## What is being asked
Within the records below, find the line containing "- Systemd |". Reproduce it and each line after it exactly, and nothing else.

## Before-and-after change records
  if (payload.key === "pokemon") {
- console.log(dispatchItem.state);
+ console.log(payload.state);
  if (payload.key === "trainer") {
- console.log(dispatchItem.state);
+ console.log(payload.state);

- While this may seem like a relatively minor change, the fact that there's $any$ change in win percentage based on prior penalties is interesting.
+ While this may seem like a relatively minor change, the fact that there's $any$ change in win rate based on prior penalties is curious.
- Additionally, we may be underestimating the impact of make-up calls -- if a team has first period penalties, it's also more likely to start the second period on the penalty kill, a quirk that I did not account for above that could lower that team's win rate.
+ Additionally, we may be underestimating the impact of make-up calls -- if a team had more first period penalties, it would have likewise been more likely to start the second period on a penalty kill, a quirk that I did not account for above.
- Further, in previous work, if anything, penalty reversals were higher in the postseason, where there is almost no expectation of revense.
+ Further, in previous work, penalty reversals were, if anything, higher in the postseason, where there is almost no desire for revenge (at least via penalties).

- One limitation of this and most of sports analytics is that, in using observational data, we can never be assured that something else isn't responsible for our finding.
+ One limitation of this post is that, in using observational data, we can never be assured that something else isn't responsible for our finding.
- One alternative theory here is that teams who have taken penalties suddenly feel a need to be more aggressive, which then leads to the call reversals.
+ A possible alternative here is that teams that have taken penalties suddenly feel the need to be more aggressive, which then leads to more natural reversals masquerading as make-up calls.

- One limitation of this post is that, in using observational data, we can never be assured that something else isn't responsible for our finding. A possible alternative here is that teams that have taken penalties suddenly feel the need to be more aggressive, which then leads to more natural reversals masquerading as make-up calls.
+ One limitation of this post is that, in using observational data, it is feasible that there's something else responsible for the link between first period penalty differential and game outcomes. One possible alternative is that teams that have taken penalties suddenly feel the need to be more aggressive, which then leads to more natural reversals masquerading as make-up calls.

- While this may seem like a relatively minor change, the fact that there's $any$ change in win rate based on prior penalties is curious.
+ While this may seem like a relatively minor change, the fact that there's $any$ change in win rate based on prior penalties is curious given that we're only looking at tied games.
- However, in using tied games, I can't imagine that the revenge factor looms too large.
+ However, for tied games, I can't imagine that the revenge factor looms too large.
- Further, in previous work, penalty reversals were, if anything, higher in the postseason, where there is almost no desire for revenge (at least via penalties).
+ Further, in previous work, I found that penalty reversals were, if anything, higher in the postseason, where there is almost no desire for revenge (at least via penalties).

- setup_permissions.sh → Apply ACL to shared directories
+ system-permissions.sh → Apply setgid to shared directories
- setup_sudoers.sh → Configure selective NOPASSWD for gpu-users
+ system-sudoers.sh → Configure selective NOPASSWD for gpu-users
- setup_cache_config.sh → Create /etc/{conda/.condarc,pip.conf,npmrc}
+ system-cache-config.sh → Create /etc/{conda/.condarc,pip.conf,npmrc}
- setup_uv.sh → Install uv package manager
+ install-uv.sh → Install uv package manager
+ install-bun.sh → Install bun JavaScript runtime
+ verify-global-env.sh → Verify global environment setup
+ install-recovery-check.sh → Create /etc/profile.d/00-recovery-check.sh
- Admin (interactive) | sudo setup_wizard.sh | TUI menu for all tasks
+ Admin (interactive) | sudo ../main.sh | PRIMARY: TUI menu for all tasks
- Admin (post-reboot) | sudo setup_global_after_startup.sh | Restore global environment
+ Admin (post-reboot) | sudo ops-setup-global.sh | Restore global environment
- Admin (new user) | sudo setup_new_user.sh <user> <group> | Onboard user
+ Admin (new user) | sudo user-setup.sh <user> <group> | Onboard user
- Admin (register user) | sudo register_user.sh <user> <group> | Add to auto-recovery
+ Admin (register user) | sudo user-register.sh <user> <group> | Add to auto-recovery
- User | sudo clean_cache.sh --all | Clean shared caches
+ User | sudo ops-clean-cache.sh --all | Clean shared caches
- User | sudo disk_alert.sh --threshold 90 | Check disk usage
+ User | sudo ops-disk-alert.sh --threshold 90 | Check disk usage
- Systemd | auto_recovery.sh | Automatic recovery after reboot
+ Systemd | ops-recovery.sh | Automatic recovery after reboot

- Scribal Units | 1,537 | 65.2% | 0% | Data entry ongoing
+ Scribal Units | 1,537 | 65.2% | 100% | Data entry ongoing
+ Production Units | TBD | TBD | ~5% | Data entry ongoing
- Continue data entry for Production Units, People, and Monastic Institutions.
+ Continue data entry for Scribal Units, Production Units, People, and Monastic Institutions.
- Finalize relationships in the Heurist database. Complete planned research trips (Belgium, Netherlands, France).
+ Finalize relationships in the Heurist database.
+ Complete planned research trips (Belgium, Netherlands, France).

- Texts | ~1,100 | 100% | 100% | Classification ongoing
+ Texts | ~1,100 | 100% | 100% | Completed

## Task answer
- Systemd | auto_recovery.sh | Automatic recovery after reboot
+ Systemd | ops-recovery.sh | Automatic recovery after reboot

- Scribal Units | 1,537 | 65.2% | 0% | Data entry ongoing
+ Scribal Units | 1,537 | 65.2% | 100% | Data entry ongoing
+ Production Units | TBD | TBD | ~5% | Data entry ongoing
- Continue data entry for Production Units, People, and Monastic Institutions.
+ Continue data entry for Scribal Units, Production Units, People, and Monastic Institutions.
- Finalize relationships in the Heurist database. Complete planned research trips (Belgium, Netherlands, France).
+ Finalize relationships in the Heurist database.
+ Complete planned research trips (Belgium, Netherlands, France).

- Texts | ~1,100 | 100% | 100% | Classification ongoing
+ Texts | ~1,100 | 100% | 100% | Completed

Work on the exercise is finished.